Intuitive probabilistic meteogram

../../_images/entry_33.png

Authors

Milan Kloewer

A 7-day weather forecasts is now as accurate as a 5-day forecast 20 years ago, thanks to faster supercomputers and decades of scientific weather forecast model development. However, there is still a widespread public misbelief that forecasts are not reliable. Traditional weather forecasts rarely contain information about the reliability and a paradigm exists where a layperson is not expected to understand forecast uncertainty. Especially smartphone weather apps tend to present forecasts in an overly simplistic way that may support the aforementioned little public confidence in weather forecasting.

The proposed solution is an intuitive way of visualizing the probabilistic information of an ensemble forecast in the form of a meteogram, summarizing the weather for a given location throughout the next week, as this is of large public interested. The meteogram is designed to be easily understandable for everyone without a statistics background.
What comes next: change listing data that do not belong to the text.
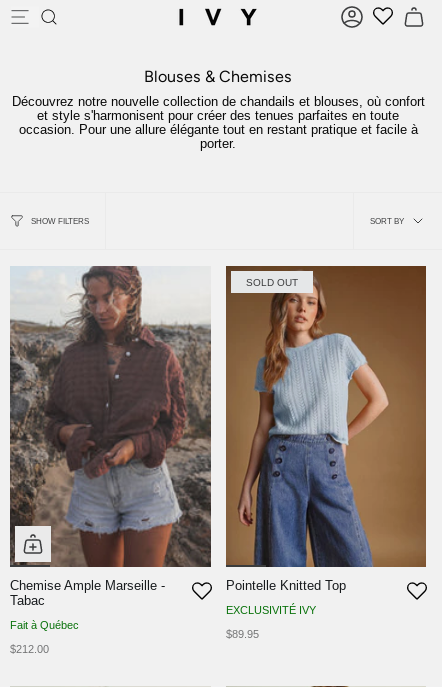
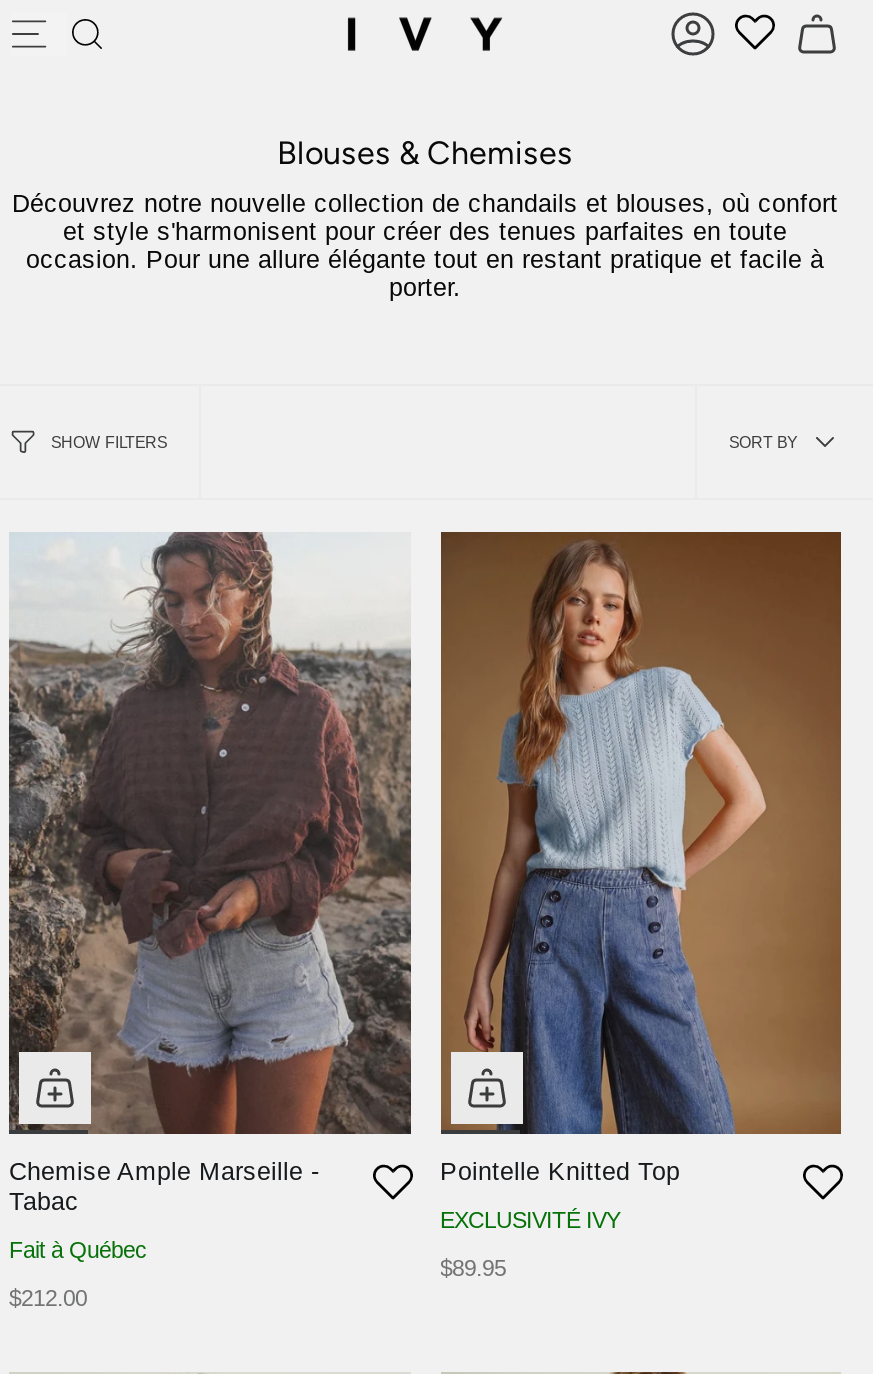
- SOLD OUT

- [image]
+ [image]
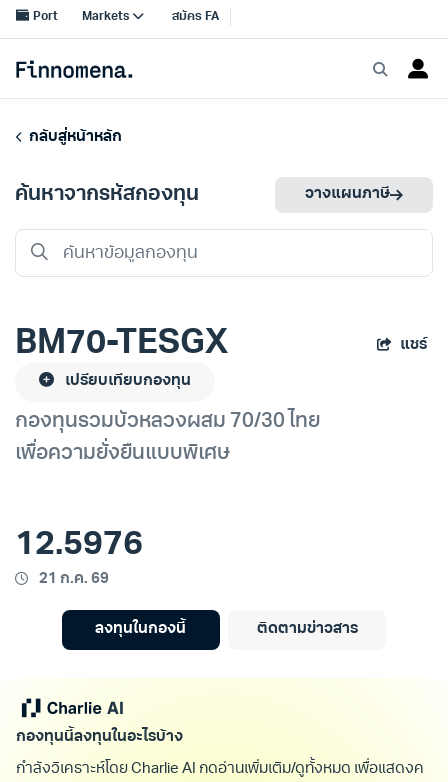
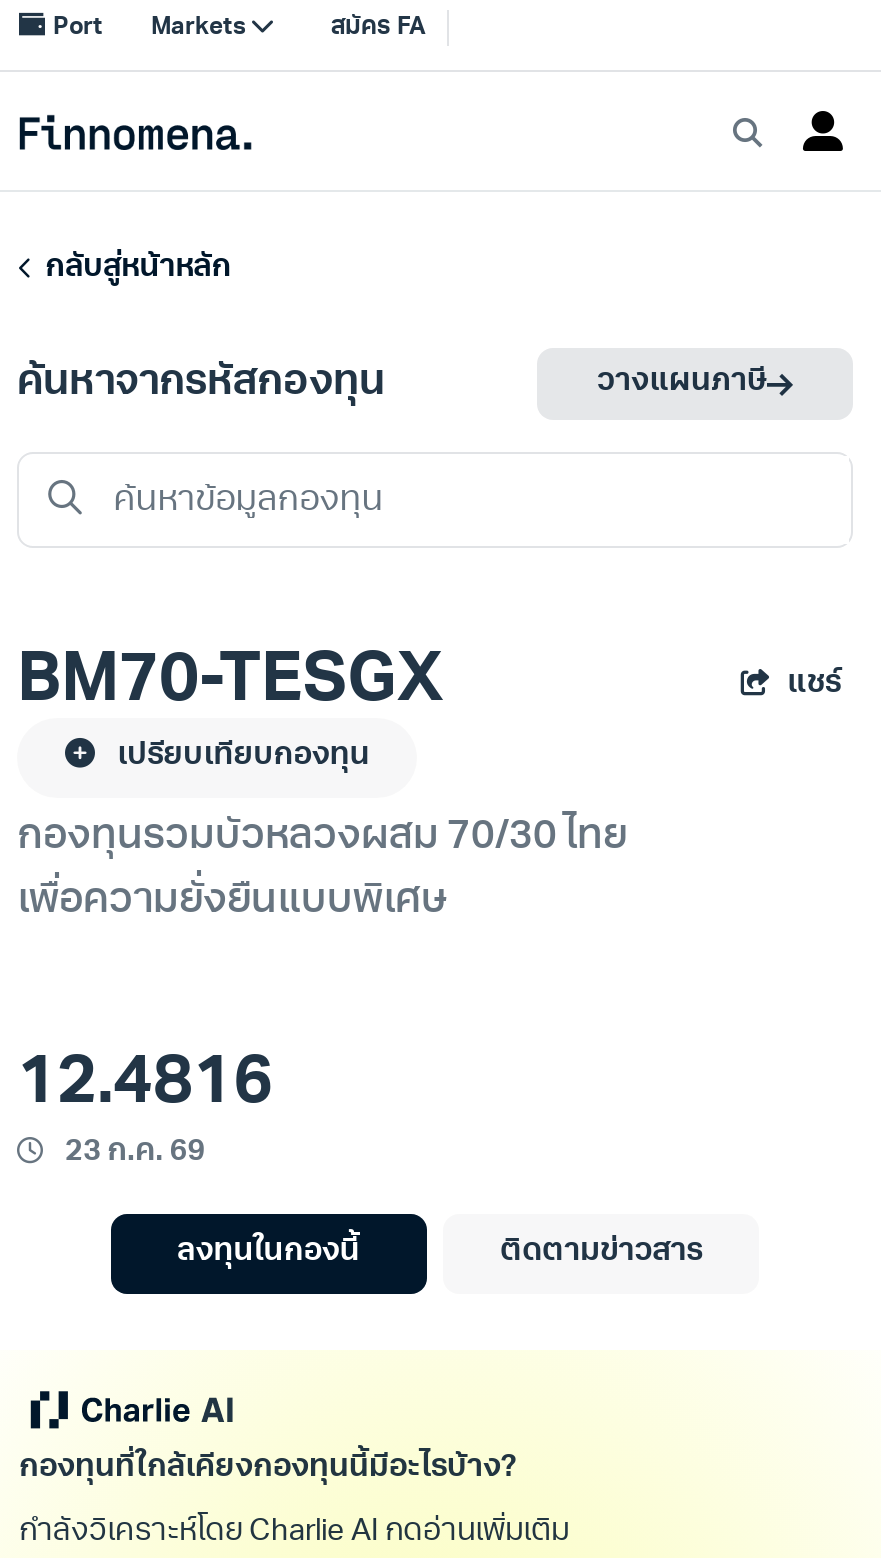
- 12.5976
+ 12.4816

- 21 ก.ค. 69
+ 23 ก.ค. 69

- กองทุนนี้ลงทุนในอะไรบ้าง
+ กองทุนที่ใกล้เคียงกองทุนนี้มีอะไรบ้าง?
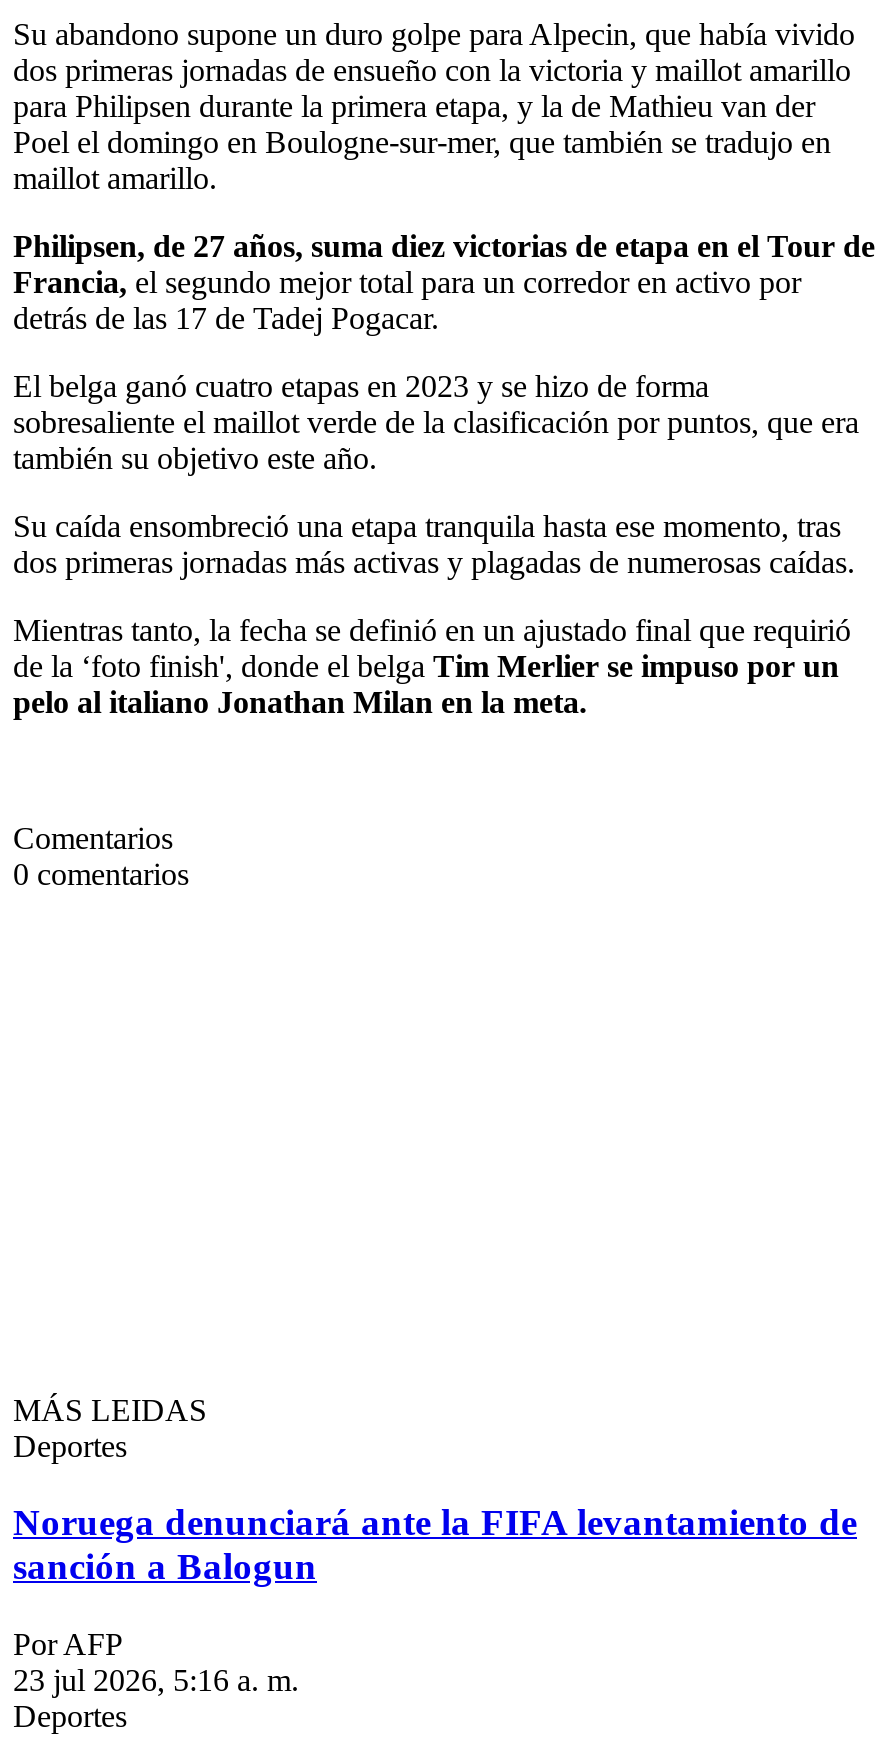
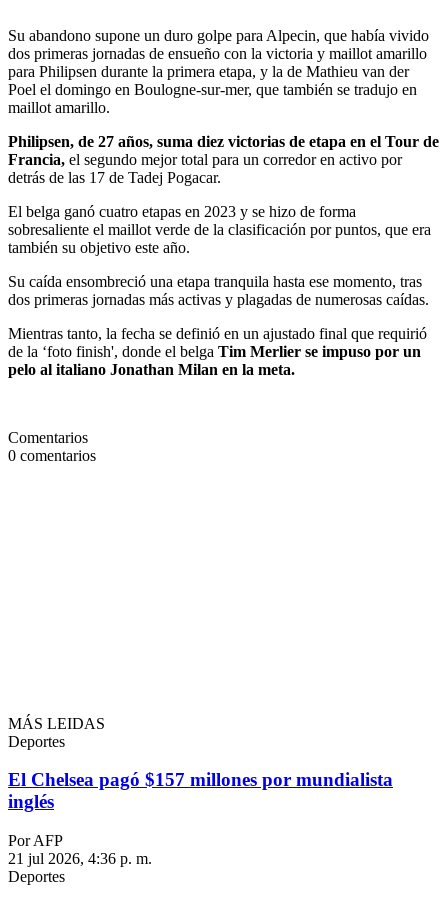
- Noruega denunciará ante la FIFA levantamiento de
- sanción a Balogun
+ El Chelsea pagó $157 millones por mundialista
+ inglés

- 23 jul 2026, 5:16 a. m.
+ 21 jul 2026, 4:36 p. m.
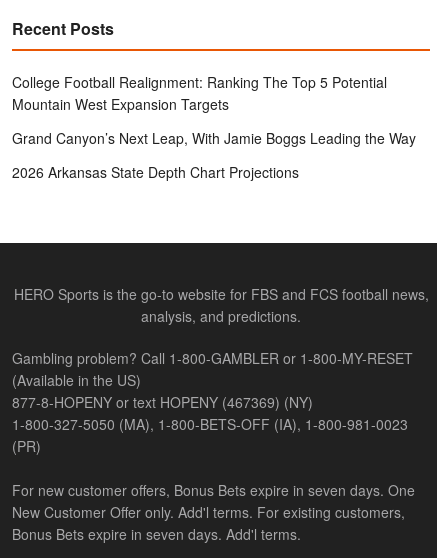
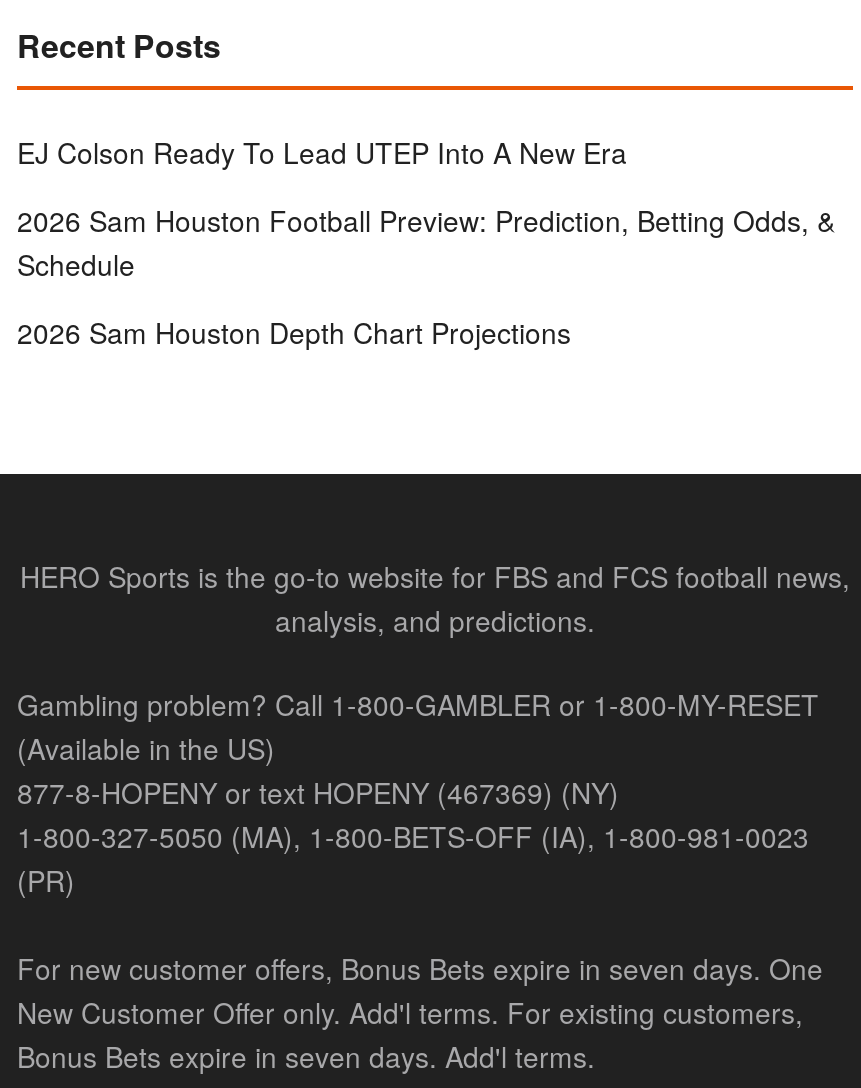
- College Football Realignment: Ranking The Top 5 Potential
- Mountain West Expansion Targets
+ EJ Colson Ready To Lead UTEP Into A New Era

- Grand Canyon’s Next Leap, With Jamie Boggs Leading the Way
+ 2026 Sam Houston Football Preview: Prediction, Betting Odds, &
+ Schedule

- 2026 Arkansas State Depth Chart Projections
+ 2026 Sam Houston Depth Chart Projections
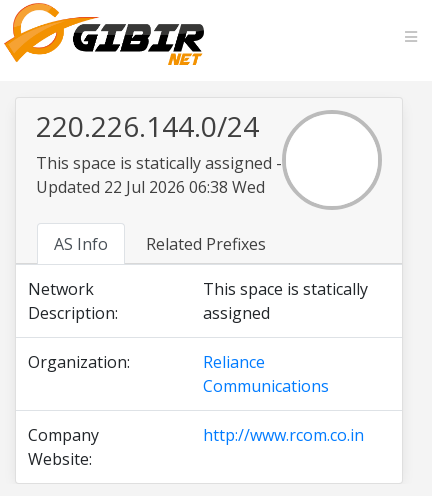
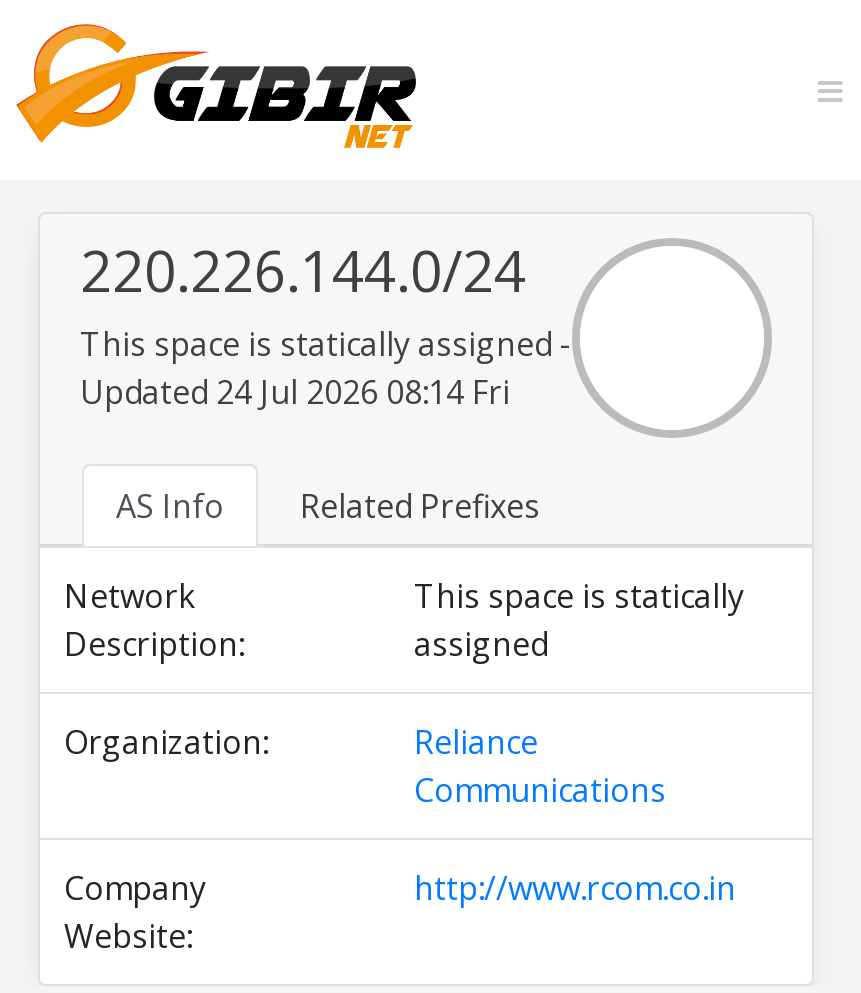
- Updated 22 Jul 2026 06:38 Wed
+ Updated 24 Jul 2026 08:14 Fri
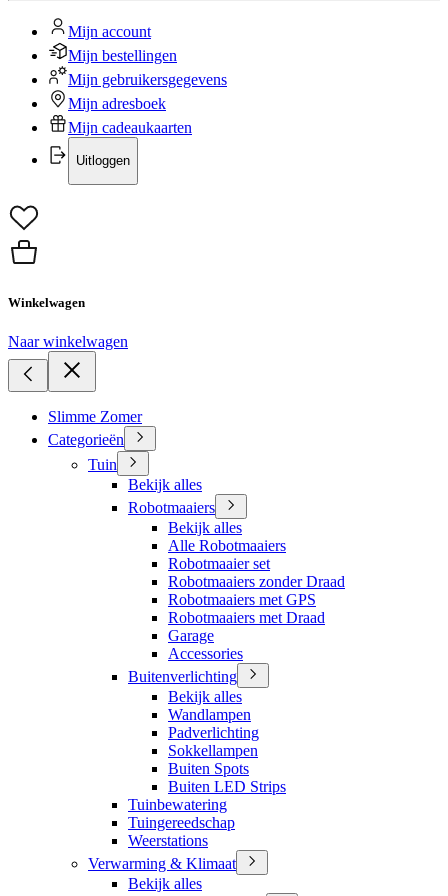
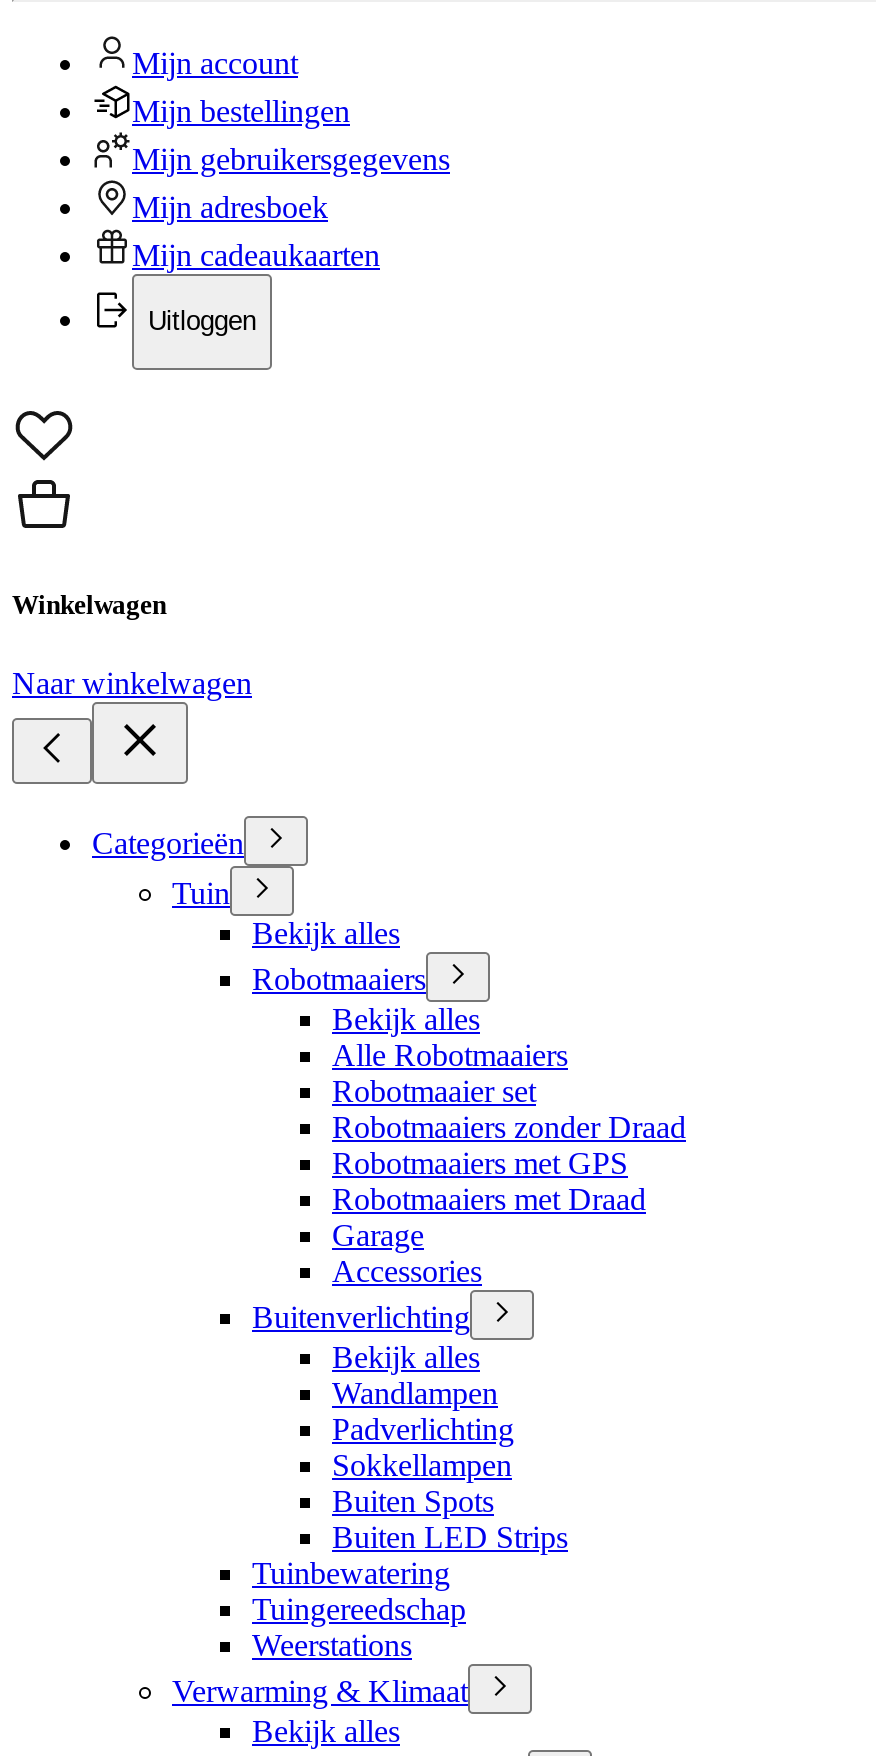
- Slimme Zomer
The temperature is plotted as a colour-shaded time series, where width and transparency denote the uncertainty and colour is used to provide an intuitive feeling for the temperature (blue=cold, red=warm). Strong winds can be seen on the bottom of that panel, where a windsock indicates the expected strength. Transparency denotes the uncertainty of the wind forecast. The upper panels provide information about cloudiness and precipitation. Rain and snow are split into three categories: light, medium and heavy that are displayed in three rows, each with transparency to denote the uncertainty of a rainfall event at a given strength. In case of snow, the rain droplets are changed into snow flakes. The precipitation panel therefore can display events like “very likely weak rain, but unlikely stronger” or “equally likely medium or heavy rain”. Cloudiness is presented in the top panel, indicating clouds at low, medium and high altitudes in different shades of grey. The thickness represents the cloud cover of each level. Additionally, a lightning bolt may indicate once the chance of thunder is beyond a given threshold. Sunrise and sunset times are provided in the temperature panel.

The weather forecast for Alderaan City shows warm temperatures during the day around 20°C for the next days, although nights are cold. Weak rain and thunder has to be expected on Sunday. Monday will be the most beautiful day of the week with low cloud cover and temperatures around 14°C. During the week, temperatures are expected to drop and uncertainty increases towards the next weekend. Strong winds have to be expected for Monday, Tuesday and Wednesday, that will peak on Wednesday noon. Probably strong rainfall from Tue onwards, increasing in likelihood and strength towards Thursday and Friday. Full cloud cover throughout the week, but thinner on the next weekend.

We believe that the additional information about the uncertainty of a forecast will increase public confidence in weather forecasting, important for a wider outreach of publicly funded data.

Notes on data used: Due to licensing and size issues, we cannot provide the ensemble prediction data from the European Centre for Medium-Range Weather Forecasts (ECMWF, Reading, UK) directly. However, many meteogram examples of current forecasts can be found in the repository (github.com/milankl/prob_meteogram/examples). In order to present a meteogram that contains all features (wind, extreme temperatures, rain, snow, thunder, clear sky as well as clouds) within a single week, we have faked data for a fake location, that is available in the repository.